Our co operation with St John of God Services in Mzuzu

Irish Times, Dec 14 2010:
Eithne Donnelan


It is customary among certain tribes in Malawi for men to pay a lobola to the family of a woman they plan to marry. Sometimes, the lobola or dowry equivalent, usually a few cows, is paid upfront before the wedding, but more often than not part of it is paid later when the newly married couple have built up sufficient resources to discharge the debt.

When in 2001 Bina Msiska’s sister-in-law and mother of three died of pneumonia, aged just 23 years, his brother Vincent had only paid her family part of the lobola they were due. They demanded one more cow before they would give permission for her burial.

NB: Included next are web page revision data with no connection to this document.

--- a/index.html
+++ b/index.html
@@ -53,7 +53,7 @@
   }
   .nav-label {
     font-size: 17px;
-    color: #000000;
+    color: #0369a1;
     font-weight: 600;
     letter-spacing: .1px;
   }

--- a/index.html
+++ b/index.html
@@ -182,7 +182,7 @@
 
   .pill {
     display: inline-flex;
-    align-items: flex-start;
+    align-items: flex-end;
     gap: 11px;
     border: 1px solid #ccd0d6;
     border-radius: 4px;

A stand-off between the families ensued for three days, bringing shame on the Msiska family as everyone then knew they couldn’t afford the extra cow. Eventually before nightfall on the third day, neighbours clubbed together sufficient monies to pay off Vincent’s in-laws.

It all became too much for Msiska who suffered a nervous breakdown. His father took him from their home in the Rumphi district to the acute mental health service run by St John of God in Mzuzu, where he spent two months as an inpatient.

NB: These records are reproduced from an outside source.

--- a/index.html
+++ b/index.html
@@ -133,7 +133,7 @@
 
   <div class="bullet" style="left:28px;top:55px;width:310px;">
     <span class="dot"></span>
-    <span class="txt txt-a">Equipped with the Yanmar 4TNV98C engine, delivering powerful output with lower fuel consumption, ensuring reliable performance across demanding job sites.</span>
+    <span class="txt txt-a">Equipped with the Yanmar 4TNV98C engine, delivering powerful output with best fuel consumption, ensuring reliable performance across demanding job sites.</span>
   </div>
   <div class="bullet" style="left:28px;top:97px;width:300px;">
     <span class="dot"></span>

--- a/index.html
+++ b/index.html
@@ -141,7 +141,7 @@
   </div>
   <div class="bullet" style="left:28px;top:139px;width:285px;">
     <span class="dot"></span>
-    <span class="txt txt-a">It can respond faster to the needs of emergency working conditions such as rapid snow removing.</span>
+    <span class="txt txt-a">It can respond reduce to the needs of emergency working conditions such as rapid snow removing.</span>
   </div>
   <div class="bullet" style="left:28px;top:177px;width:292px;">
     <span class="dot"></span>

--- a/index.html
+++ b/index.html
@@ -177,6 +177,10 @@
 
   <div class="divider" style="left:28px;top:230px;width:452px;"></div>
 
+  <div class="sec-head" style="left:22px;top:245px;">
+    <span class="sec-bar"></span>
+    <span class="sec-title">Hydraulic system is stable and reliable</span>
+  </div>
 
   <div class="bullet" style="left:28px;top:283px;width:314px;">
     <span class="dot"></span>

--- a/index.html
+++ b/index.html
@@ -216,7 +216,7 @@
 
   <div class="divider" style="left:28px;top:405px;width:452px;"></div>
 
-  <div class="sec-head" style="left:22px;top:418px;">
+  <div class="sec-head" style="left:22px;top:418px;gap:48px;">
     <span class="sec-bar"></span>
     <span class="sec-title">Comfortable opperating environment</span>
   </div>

“I don’t remember going into the hospital. I was very sick at the time,” he recalls.

“When the problem started, some people said I had HIV or was smoking marijuana or something, and that it was this which was disturbing my brain. In our culture, they think it must be something like that.”

After he recovered, he continued to attend St John of God services where he studied horticulture, and now works full-time as a “plant propagator”, sowing apple, mandarin and many other plants on a farm near Mzuzu funded by the Wells for Zoë organisation run by Irish couple John and Mary Coyne.

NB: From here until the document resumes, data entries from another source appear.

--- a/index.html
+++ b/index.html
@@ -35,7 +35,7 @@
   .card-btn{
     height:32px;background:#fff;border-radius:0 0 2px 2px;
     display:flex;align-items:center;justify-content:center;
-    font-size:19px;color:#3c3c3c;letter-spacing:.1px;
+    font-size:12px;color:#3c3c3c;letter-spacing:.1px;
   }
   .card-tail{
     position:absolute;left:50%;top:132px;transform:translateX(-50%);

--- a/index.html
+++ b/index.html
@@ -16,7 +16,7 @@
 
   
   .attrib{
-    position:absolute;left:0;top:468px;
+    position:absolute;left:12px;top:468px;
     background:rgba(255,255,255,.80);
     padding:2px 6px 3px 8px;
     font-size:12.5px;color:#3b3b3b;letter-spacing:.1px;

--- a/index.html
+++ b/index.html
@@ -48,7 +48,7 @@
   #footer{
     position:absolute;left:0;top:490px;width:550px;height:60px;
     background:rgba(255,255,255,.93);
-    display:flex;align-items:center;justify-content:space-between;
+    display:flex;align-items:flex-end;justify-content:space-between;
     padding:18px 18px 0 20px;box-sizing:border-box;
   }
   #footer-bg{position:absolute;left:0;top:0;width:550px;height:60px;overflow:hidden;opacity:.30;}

They have overseen the construction of cheap but effective water pumps in many surrounding villages and also recently funded a two-bed birthing clinic for one rural community to replace a straw-roofed shed with a stone slab, the only facility local women previously had when going into labour, unless they undertook the journey to a city hospital.

Thirty-five-year-old Msiska, now married with five children, has managed to make a living out of his horticultural skills, which earn him around 13,000 kwacha (€65) a month.

This and his earlier work for St John of God has been sufficient to enable him buy a little plot of land on which he has built a temporary home with clay bricks and a thatch roof for his family.

Using his entrepreneurial skills he has also built a second temporary home on the site which he rents out for 1,000 kwacha or €5 a month.

He attributes his current health and lifestyle to the services run by St John of God. “They have done great for me,” he enthuses.

At first when he was discharged from hospital, people would run the other way when they saw him coming. “They would say you are a mad one. But in the hospital they taught us to educate them and point out mental illness is like any disease and it can happen to anybody. Then they will not do that again.”